Lack of quality going in means lack of quality coming out.
“In many cases, structured data is not as useful for analytics as we’d hoped,” Hanover said. “There are inconsistencies in the fields of data being entered in to the systems; and that affect data quality as well as results from analytics.
“As we move into the post EHR era, how we choose to leverage the data collected is what will matter,” she said. “We’ll examine cost outcomes, optimize the setting of care and view the technology’s impact.”
As foundational technology, EHRs are allowing for the creation of meaningful use, but once the reform is fully in place, the shift will focus on analytics, outcomes and benefits of care provided.
Currently electronic health records define healthcare, but health information exchanges (HIE) will cause a dramatic shift in the market leading to further automation of the providing care and will change how location-based services and clinical decision making are viewed.
Though some practices are clearly leveraging their current data, others are not.

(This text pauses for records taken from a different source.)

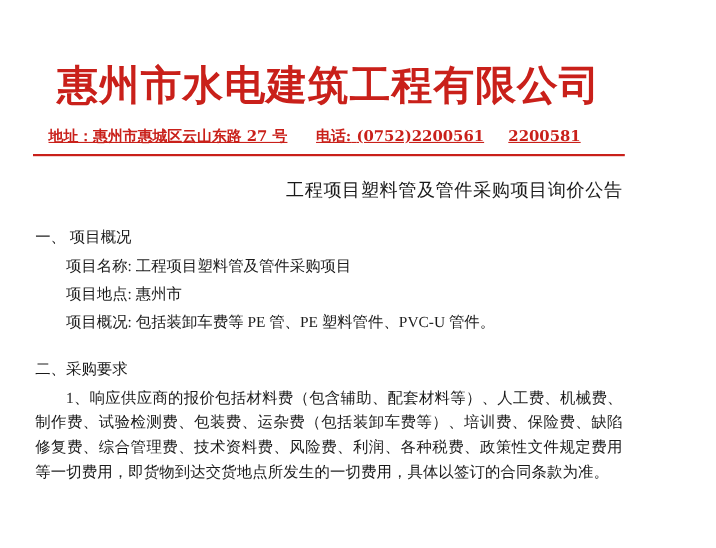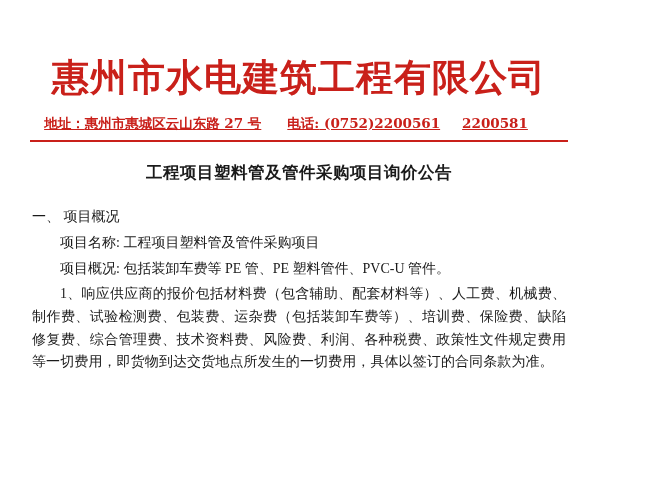"工程项目塑料管及管件采购项目询价公告" .doc-title { font-weight: bold -> normal; text-align: center -> right }
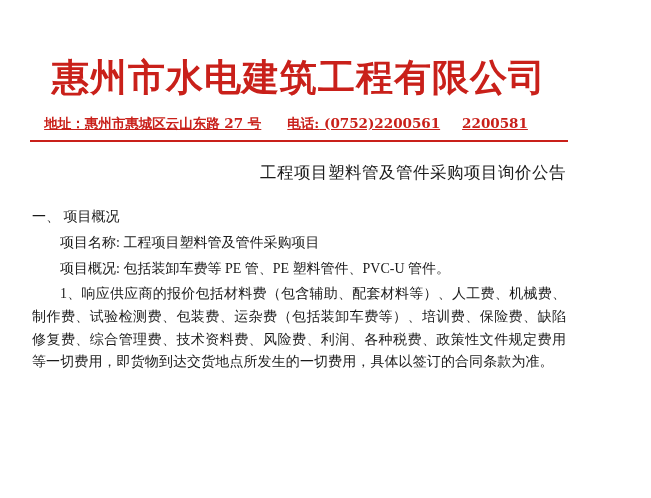"项目地点: 惠州市" div.sub-item { html: none -> <div> <span>项目地点:</span> <span>惠州市</span> </div> }
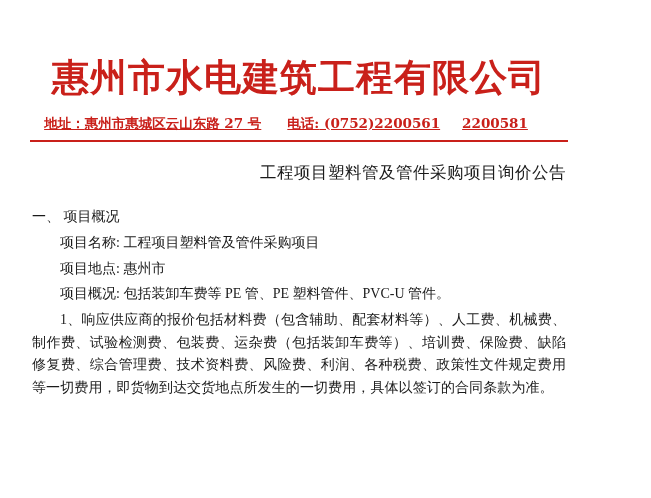"二、采购要求" div.section-heading { html: none -> <div>二、采购要求</div> }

For them, EHRs are nothing more than a computer system that replaced their paper records and qualified them for incentives.
In the very near term, the technology will have to have more capability than simply serving as a repository for information collected, but will become a database of reference material that will have to be drawn upon rather than simply housed.
“Health reform is the end game,” Hanover said. “And there can be no successful reform without EHRs. They are the foundational technology for accountable care.”
The data collected in this manner will lead to a stronger accountable care model, which will once again bring the practice of care in connection with the payment of care.
Evidence-based approaches will continue to dominate care when the data suggests certain protocols require it, which means insurers will feel as though they are working to control costs.
Unfortunately, all of the regulation comes at an obvious cost at the expense of the technology and its vendors, said Hanover. EHR innovation continues to suffer with the aggressive push for reform through meaningful use as vendors scramble to keep up with requirements.
“There’s little or no innovation because all of the vendors are being hemmed down by meaningful use and certification requirements,” she said.
Product standardization means there are far fewer products that actually stand out in the market.
More innovation will likely only come following market consolidation in which only the strong will survive. Hanover suggests that in this scenario, survivors will focus on innovative product research and development and will take a leadership role in moving the market forward
Though vendors will suffer, users of the systems will likely face major set backs and upheavals at the market shifts and settles. Especially as consolidation occurs, suppliers disappear or change ownership, practices and physicians using these systems face the toughest road as they’ll be forced to find new solutions to meet their needs, learn the systems and try to get back to where they were in a meaningful way in a relatively short period of time.
Likely, deciding which system to implement may bear just as much weight as deciding how to use it.